The Commerce Department violated the law in finding that Nur Gemicilik is a cross-owned input supplier of Turkish exporter and mandatory countervailing duty review respondent Kaptan Demir Celik Endustrisi ve Ticaret, Kaptan argued in a May 12 complaint at the Court of International Trade. While Nur provided Kaptan with scrap generated from its shipbuilding enterprise, the amount was "extremely miniscule," precluding Nur from being a cross-owned input supplier, the complaint said (Kaptan Demir Celik Endustrisi ve Ticaret v. U.S., CIT #22-00149).

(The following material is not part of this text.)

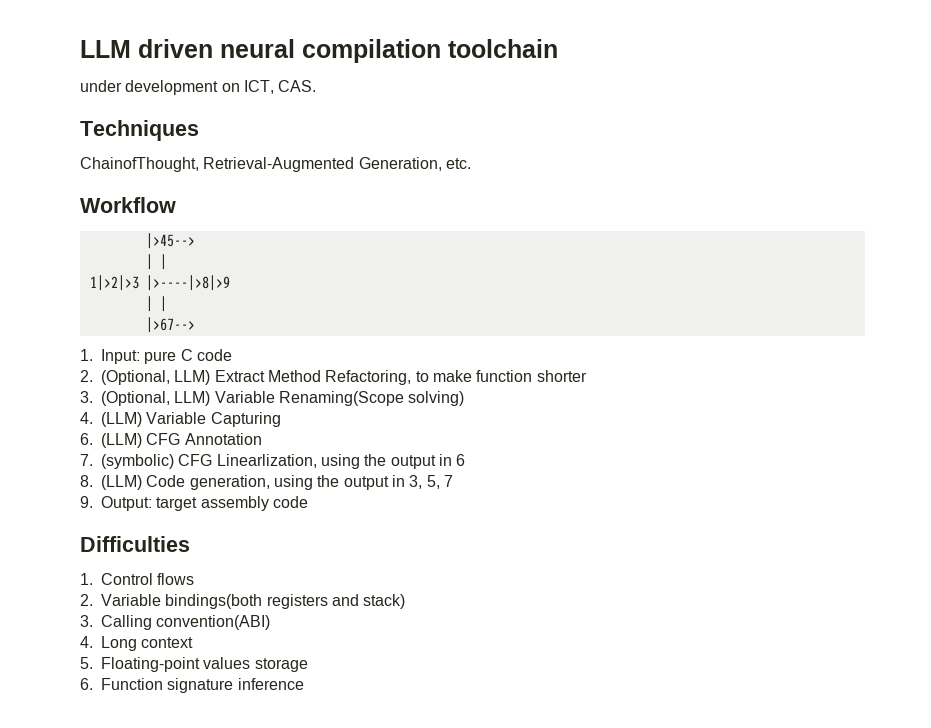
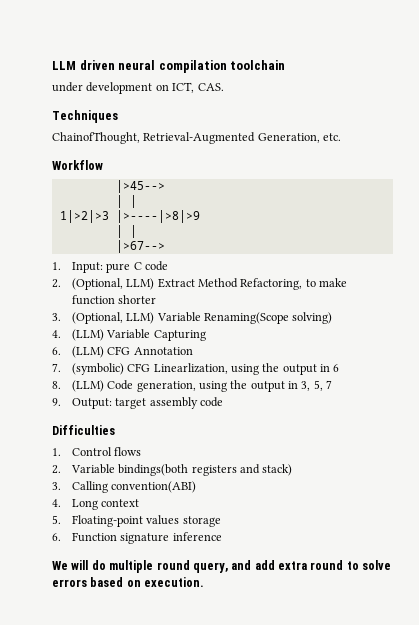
+ We will do multiple round query, and add extra round to solve errors based on execution.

The Court of International Trade in a May 13 opinion sustained the Commerce Department's drop of facts available after the court made the agency give antidumping duty respondent Hyundai Steel Co. the chance to explain a discrepancy between the reporting of two data fields. The petitioner, U.S. Steel Corp., argued that the results should not be sustained given Hyundai's shifting narratives on the discrepancy. Judge Richard Eaton was not persuaded, however, arguing that since Hyundai gave Commerce the information it requested, the respondent replied to the best of its ability.
The Commerce Department has failed to rebut importer M S International's position that the agency failed to get adequate industry support to initiate its antidumping and countervailing duty investigations on quartz surface products from India, the importer told the U.S. Court of Appeals for the Federal Circuit in a May 11 reply brief. Commerce failed to take into account QSP fabricators in the domestic industry support conclusion, MSI said. In fact, the statute does not allow Commerce to label manufacturers as responsible for "production processes" that create covered merchandise and then allow the agency to exclude them from the domestic support question through a filter of "production-related activities" test, the brief said (Pokarna Engineered Stone Limited v. United States, Fed. Cir. #22-1077).

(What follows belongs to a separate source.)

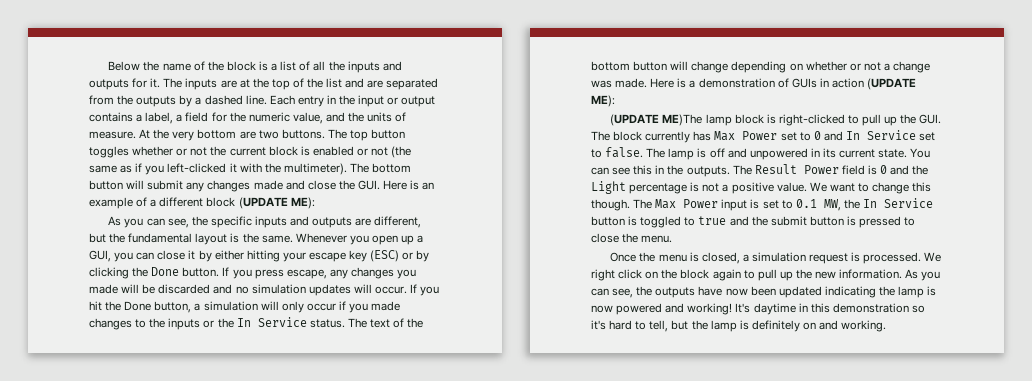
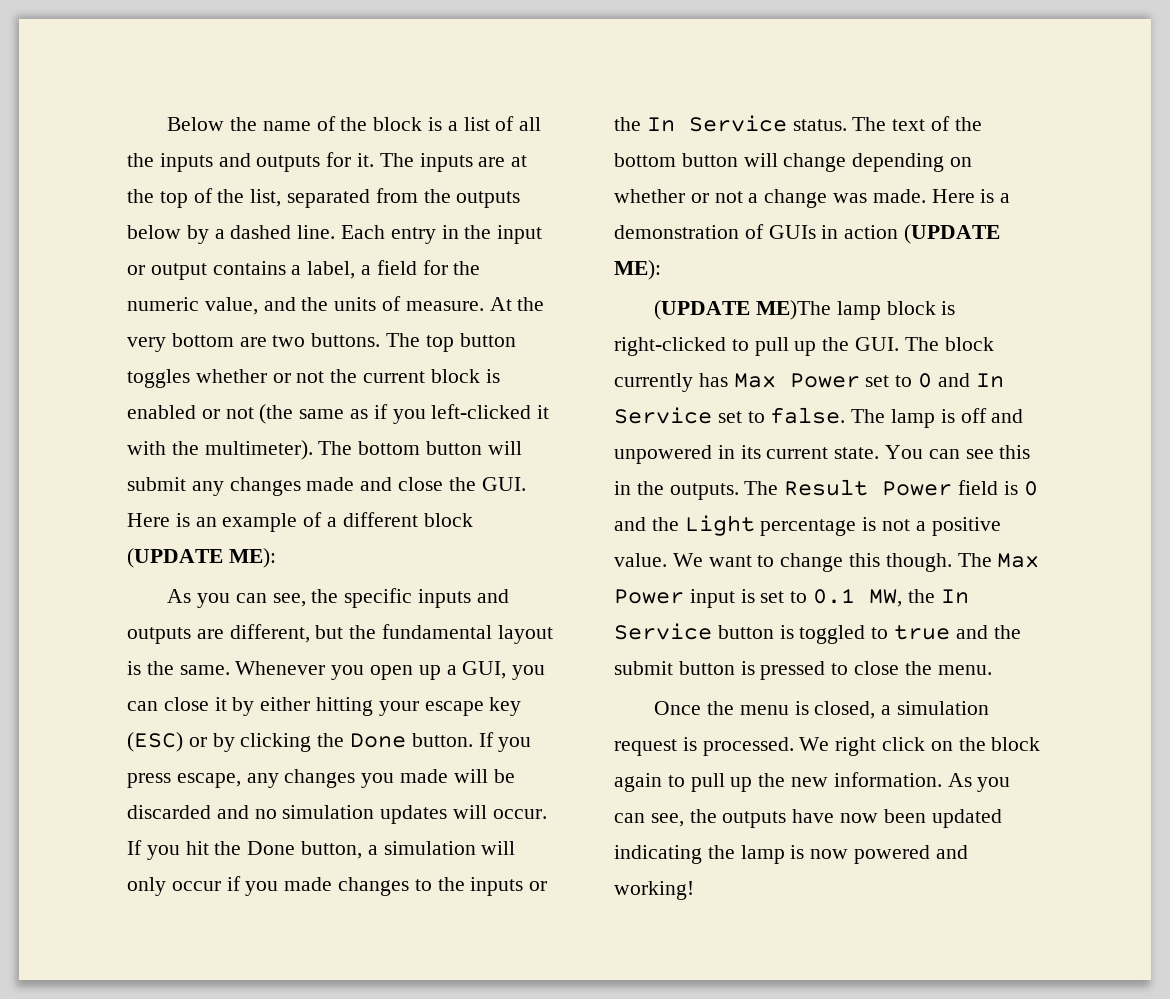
- The inputs are at the top of the list and are separated from the outputs by a dashed line.
+ The inputs are at the top of the list, separated from the outputs below by a dashed line.
- It's daytime in this demonstration so it's hard to tell, but the lamp is definitely on and working.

The Commerce Department properly found affiliated antidumping duty respondents Ghigi 1870 and Pasta Zara failed to cooperate to the best of their ability in reporting the U.S. payment dates for their pasta sales, the Court of International Trade ruled in a May 4 opinion made public May 13. Returning to the trade court to further explain its use of an adverse inference, Commerce said Ghigi's and Zara's errors in reporting their U.S. payment dates was due to "inattention and carelessness." Judge Richard Eaton agreed, upholding the remand.
The Commerce Department and the International Trade Commission published the following Federal Register notices May 13 on AD/CVD proceedings:
The following lawsuits were recently filed at the Court of International Trade:
The Court of International Trade in a May 12 confidential opinion remanded the Commerce Department's final determination in the countervailing duty investigation on wood cabinets and vanities from China. In a letter on the opinion, Judge Richard Eaton told litigants to return to the court by May 19 after reviewing the opinion for business confidential information. The case was brought by Chinese exporter Dalian Meisen Woodworking Co. to contest Commerce's position on China's Export Buyer's Credit Program and use of a different plywood benchmark for different companies despite the fact that they used the same types of plywood (Dalian Meisen Woodworking Co. v. United States, CIT #20-00110).
The Commerce Department's decision to accept mandatory antidumping duty respondent Gujarat Fluorochemicals Limited's method for reporting its U.S. movement expenses was illegal, U.S. manufacturer Daikin America argued in a May 12 complaint at the Court of International Trade. Gujarat Fluorochemicals' ignored Commerce's instructions to report its sales expenses on a transaction-specific basis, which should have prompted the use of adverse facts available, the complaint said (Daikin America v. United States, CIT #22-00122).
The Court of International Trade told the Commerce Department in a May 12 opinion that if it doesn't appeal its position on China's Export Buyer's Credit Program, it must explain why the court should not provide some sort of "equitable relief" including an injunction on the continued imposition of countervailing duties on the program. Judge Jane Restani also remanded Commerce's positions relating to its land value and ocean freight benchmarks while upholding the agency's specificity finding for the subsidization of energy in China.
The Court of International Trade in a May 13 opinion upheld the Commerce Department's remand results in a case brought by Hyundai Steel Co. over the first administrative review of the antidumping duty order on cold-rolled steel flat products from South Korea. On remand, Commerce dropped its reliance on facts available for Hyundai over a discrepancy in the reporting on two data fields once the agency gave the respondent a chance to clear up why the discrepancy existed. The petitioner, U.S. Steel Corp., urged for the continued use of facts available. Judge Richard Eaton wasn't persuaded, though, finding that since Hyundai gave the requested information, Commerce made the right call in dropping the use of facts available.